• **Task objective**: Word for word, restate the records from their first line through the line with "total: 23280.00 -> 28392.00", both ends included; omit each picture.
————
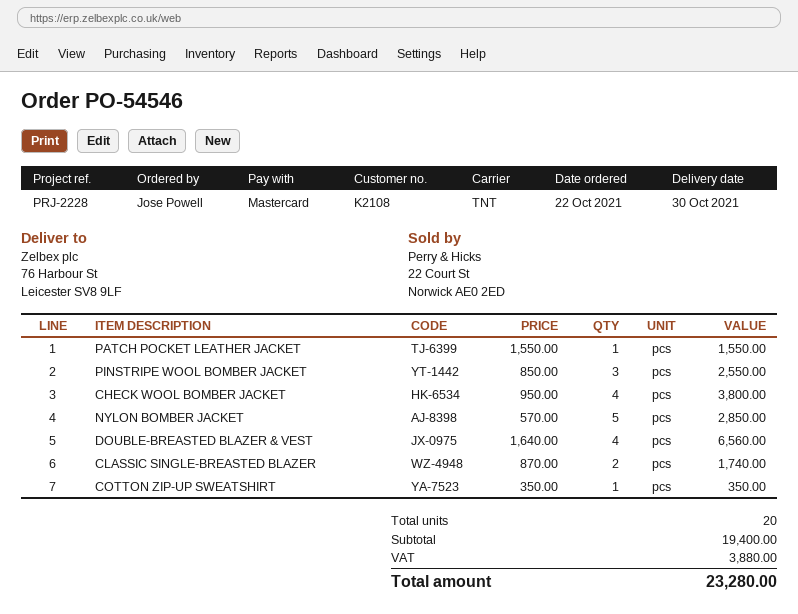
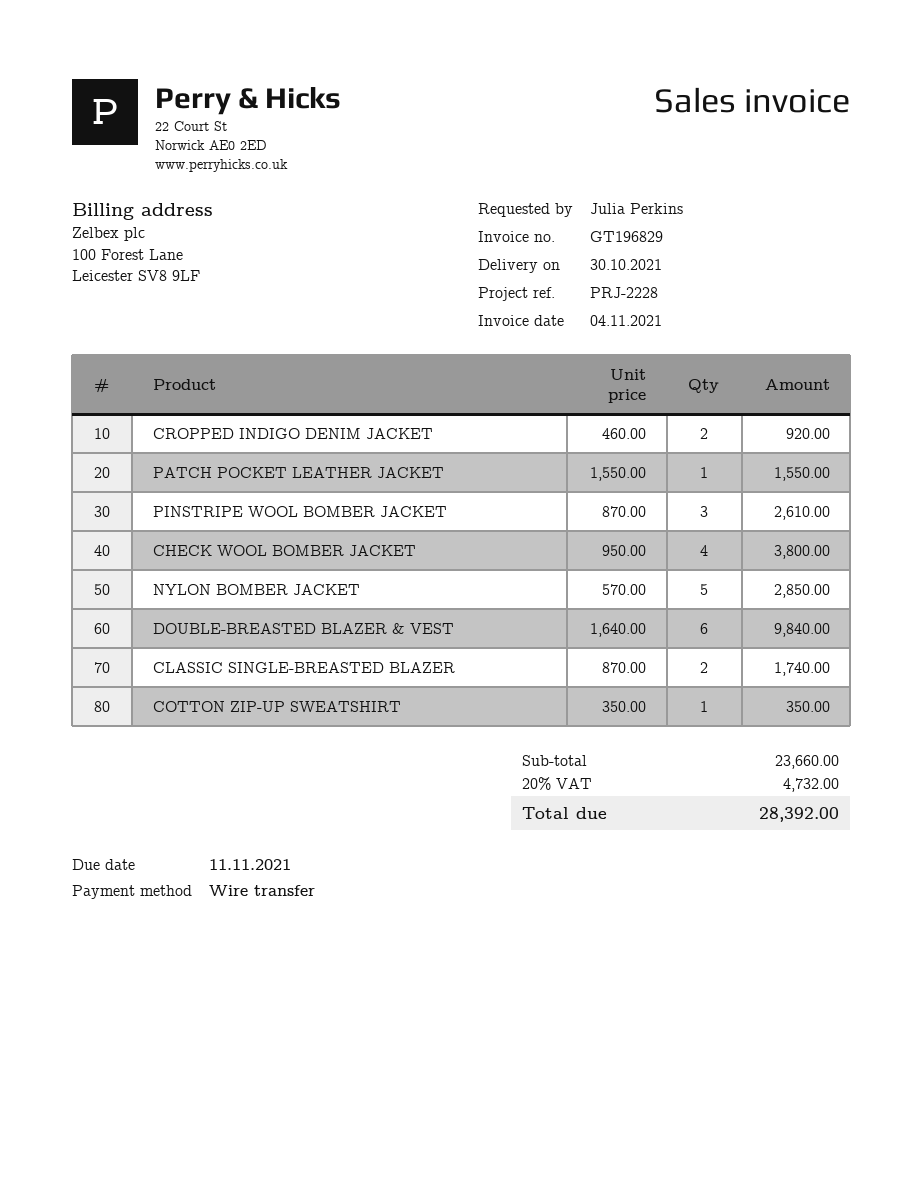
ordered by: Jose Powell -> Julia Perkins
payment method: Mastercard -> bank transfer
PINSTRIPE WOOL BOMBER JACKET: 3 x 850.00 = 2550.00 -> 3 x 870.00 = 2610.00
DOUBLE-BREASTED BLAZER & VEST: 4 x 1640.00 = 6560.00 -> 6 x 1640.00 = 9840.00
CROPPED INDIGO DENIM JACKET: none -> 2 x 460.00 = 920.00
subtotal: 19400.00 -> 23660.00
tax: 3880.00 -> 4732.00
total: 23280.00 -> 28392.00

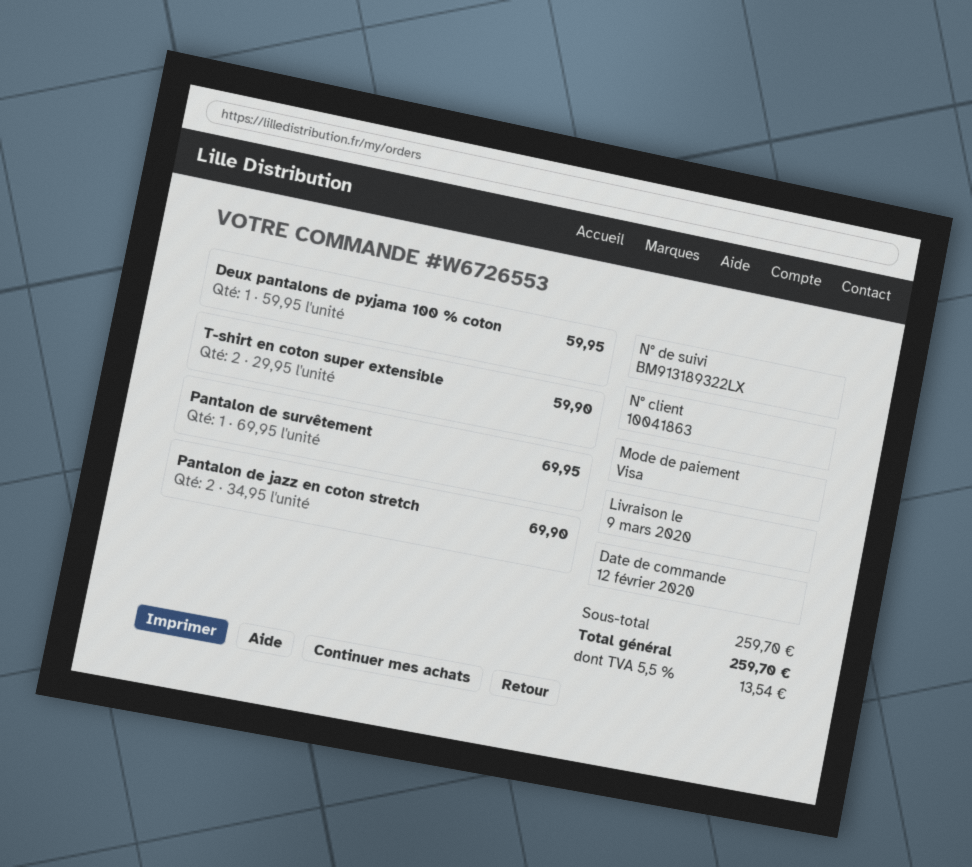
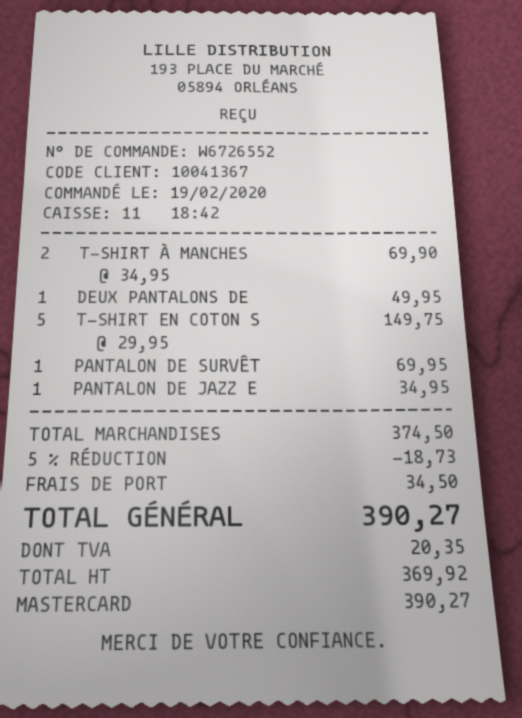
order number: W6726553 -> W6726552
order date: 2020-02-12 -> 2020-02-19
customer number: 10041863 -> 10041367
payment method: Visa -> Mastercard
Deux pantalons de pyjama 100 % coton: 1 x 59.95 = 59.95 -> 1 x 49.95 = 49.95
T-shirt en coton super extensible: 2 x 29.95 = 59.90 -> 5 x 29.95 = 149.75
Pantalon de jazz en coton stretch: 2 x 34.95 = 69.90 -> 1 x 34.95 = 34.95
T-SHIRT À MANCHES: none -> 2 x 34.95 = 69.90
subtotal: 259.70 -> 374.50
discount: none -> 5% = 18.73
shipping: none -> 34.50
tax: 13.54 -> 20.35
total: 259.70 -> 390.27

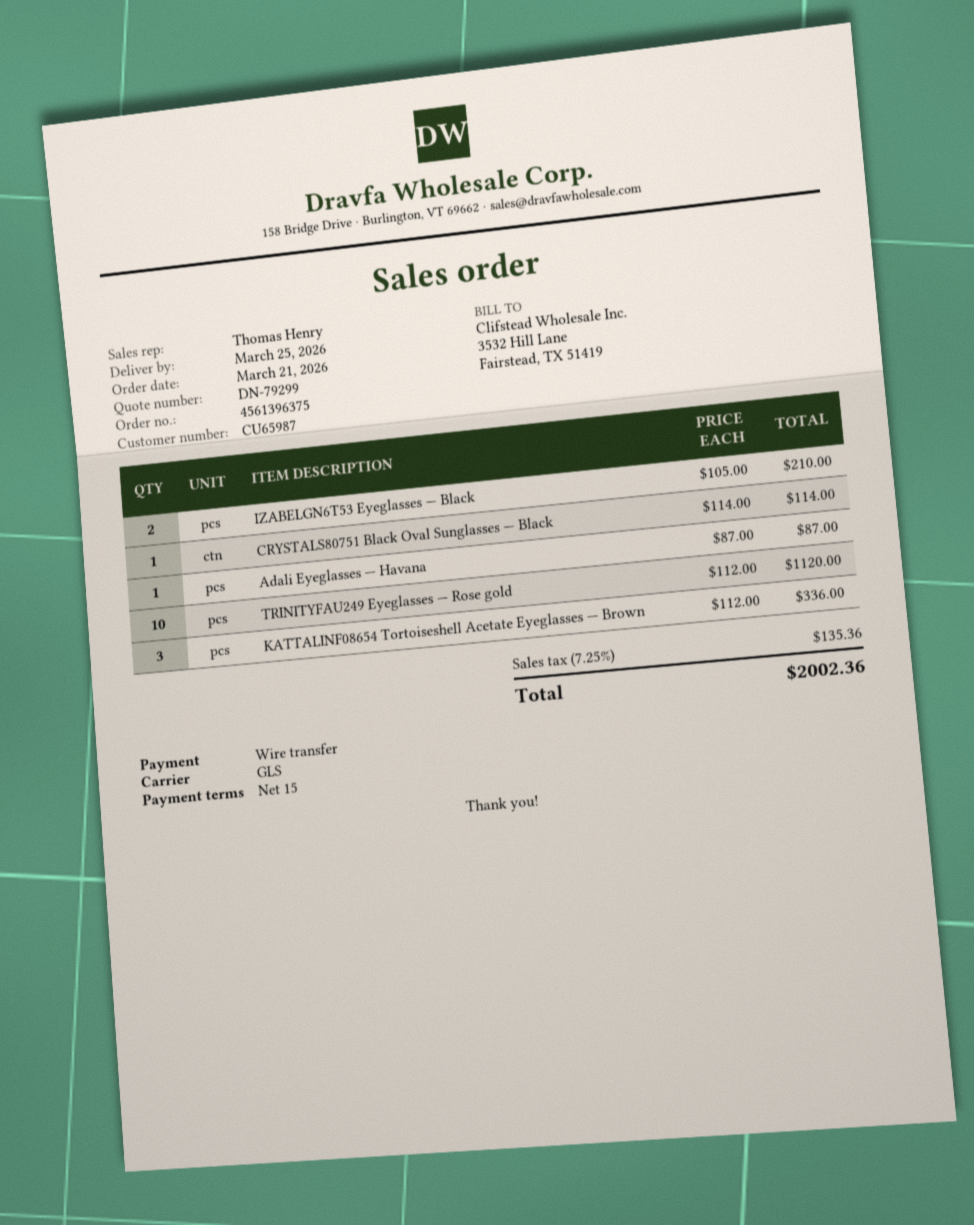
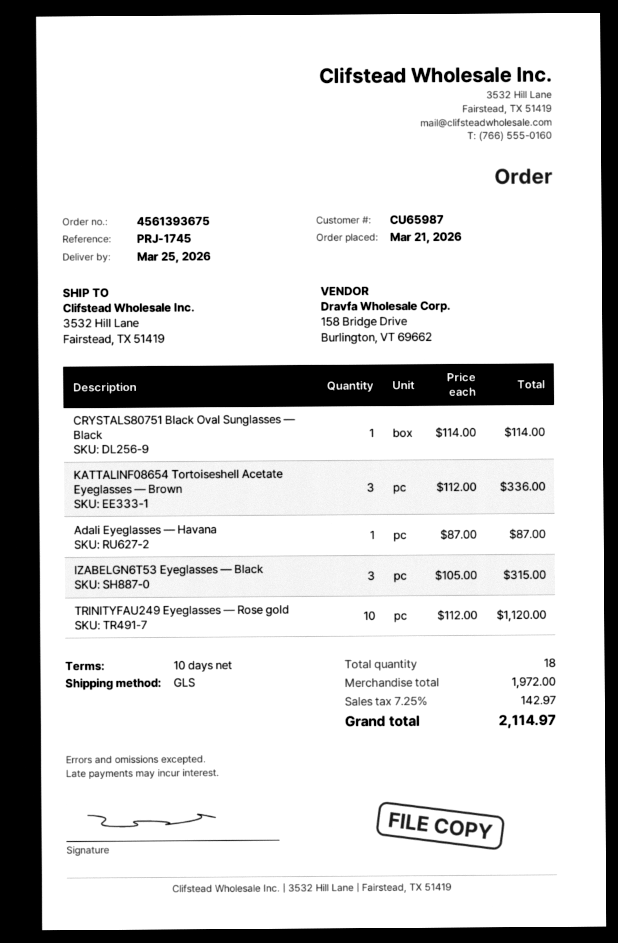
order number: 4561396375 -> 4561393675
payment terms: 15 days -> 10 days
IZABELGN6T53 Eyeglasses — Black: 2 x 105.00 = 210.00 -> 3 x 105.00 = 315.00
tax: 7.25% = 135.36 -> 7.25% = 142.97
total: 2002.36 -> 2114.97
————
• **Output for this exercise**:
ordered by: Jose Powell -> Julia Perkins
payment method: Mastercard -> bank transfer
PINSTRIPE WOOL BOMBER JACKET: 3 x 850.00 = 2550.00 -> 3 x 870.00 = 2610.00
DOUBLE-BREASTED BLAZER & VEST: 4 x 1640.00 = 6560.00 -> 6 x 1640.00 = 9840.00
CROPPED INDIGO DENIM JACKET: none -> 2 x 460.00 = 920.00
subtotal: 19400.00 -> 23660.00
tax: 3880.00 -> 4732.00
total: 23280.00 -> 28392.00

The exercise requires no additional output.